Better customer experiences help businesses cut costs. Source: Shutterstock

Better customer experiences help businesses cut costs. Source: Shutterstock

Here’s how to prove that customer experience improvements help cut costs

CUSTOMER experience is a tangible metric and improvements to it can be measured in dollar terms.

However, in a world where margins are increasingly getting thinner, companies are keen to reduce costs — and Forrester Research Director and VP Harley Manning believes improving customer experience is one way to do that.

“Often your costlier customers are costlier because they have more problems. When customers have problems, they reach out to your contact center with more calls, emails, texts, social media outreach — you name it.

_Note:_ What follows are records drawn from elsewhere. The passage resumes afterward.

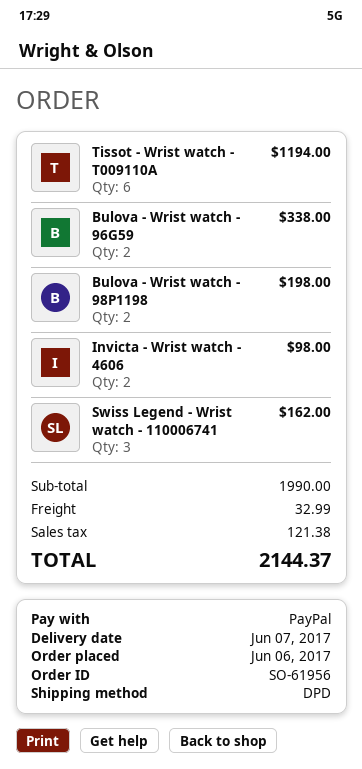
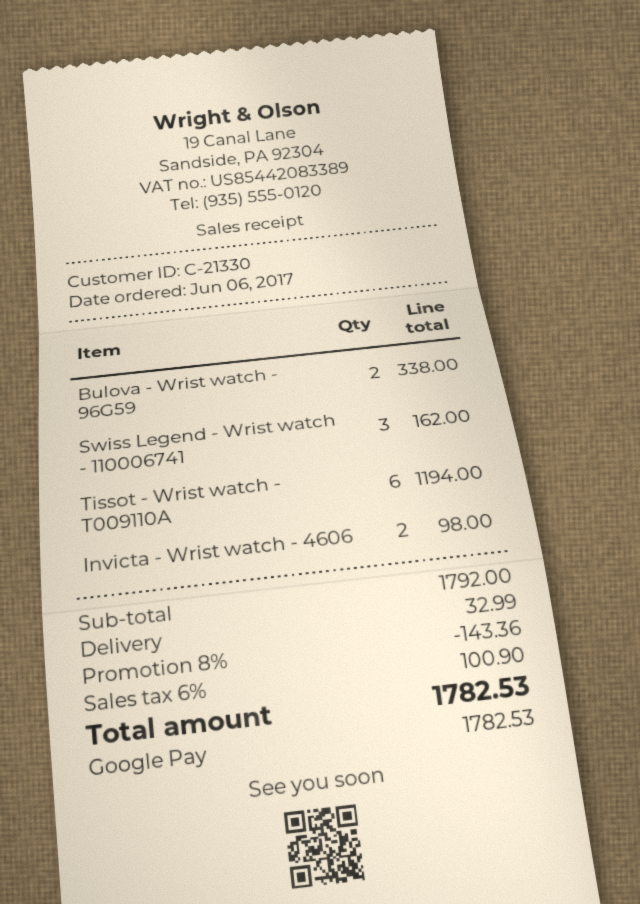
payment method: PayPal -> Google Pay
Bulova - Wrist watch - 98P1198: 2 for 198.00 -> none
subtotal: 1990.00 -> 1792.00
discount: none -> 8% = 143.36
tax: 121.38 -> 100.90
total: 2144.37 -> 1782.53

“Every one of those contacts costs you money to handle and resolve. What’s more, your costs can skyrocket if you also ‘make good’ with refunds, credits, or some other form of compensation.”

In his recent blogpost, Manning argues that companies can directly tackle these costs head-on when they track the root cause of customer problems and eliminate them.

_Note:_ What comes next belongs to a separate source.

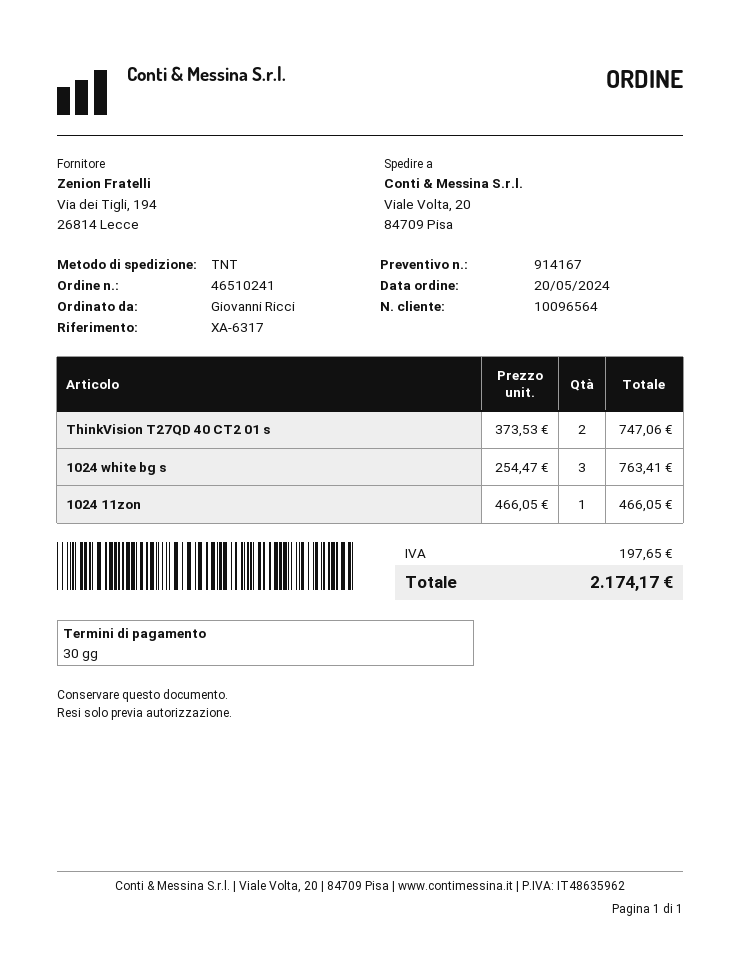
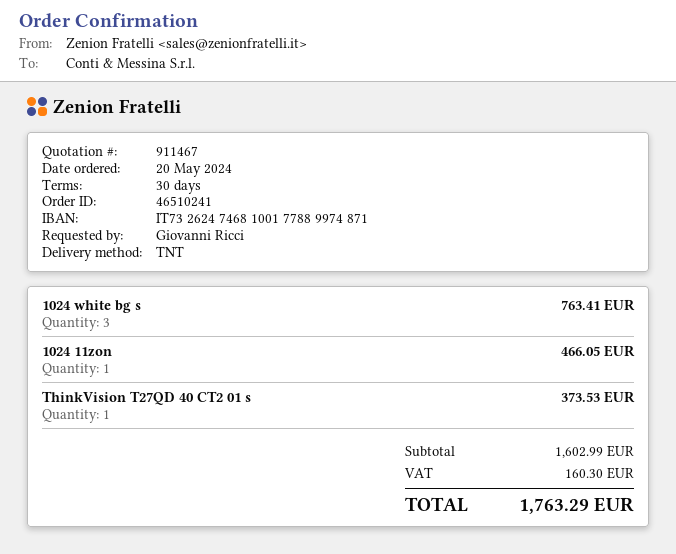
quote number: 914167 -> 911467
ThinkVision T27QD 40 CT2 01 s: 2 for 747.06 -> 1 for 373.53
tax: 197.65 -> 160.30
total: 2174.17 -> 1763.29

According to the Forrester Research Director, the way to identify where customer experience can be improved is simple — business leaders need to ask the head of their contact centers.

Every contact center maintains detailed logs of customer interactions, classifying them by problem areas and concerns.

To decipher what troubles customers the most, Manning recommends diving into the classification system and identifying the problem areas that get the most number of complaints.

“What’s more, your contact center knows the average cost per call. That means you can prove how much each type of problem costs your firm by multiplying the number of calls for that problem by the cost per call.

“With a little additional homework, you can create a business case that’s about as straightforward and compelling as a business case ever gets.”

Customer experience improvement projects must be simple

While gaining a detailed understanding of a problem before diving in to fix it is important, business leaders must remember to keep customer experience projects and their ROI calculations simple.

A simple ROI model for CX projects could look like:

  • Identifying a problem
  • Calculating the costs associated with fixing the problem
  • Assuming how many customers that improvement will positively impact
  • Multiplying the number of customers with the average cost per call (from the call center)
  • Determining returns by deducting the positive impact as calculated by multiplication from total costs

According to Forrester’s Manning, business leaders need to learn to collaborate with their call center executives to improve customer experience and maximize cost-saving opportunities.

“Your call center is a gift that keeps on giving, because new problems surface from time to time even as you’re working on your backlog of old problems.”

Keeping customer experience projects simple and being able to calculate costs and returns helps secure budgets for future projects.

Ultimately, there’s no denying that a focus on customer experience is critical in today’s day and age. Measuring costs and quantifying returns, however, is a definite way to keep the momentum going when it comes to constant improvements.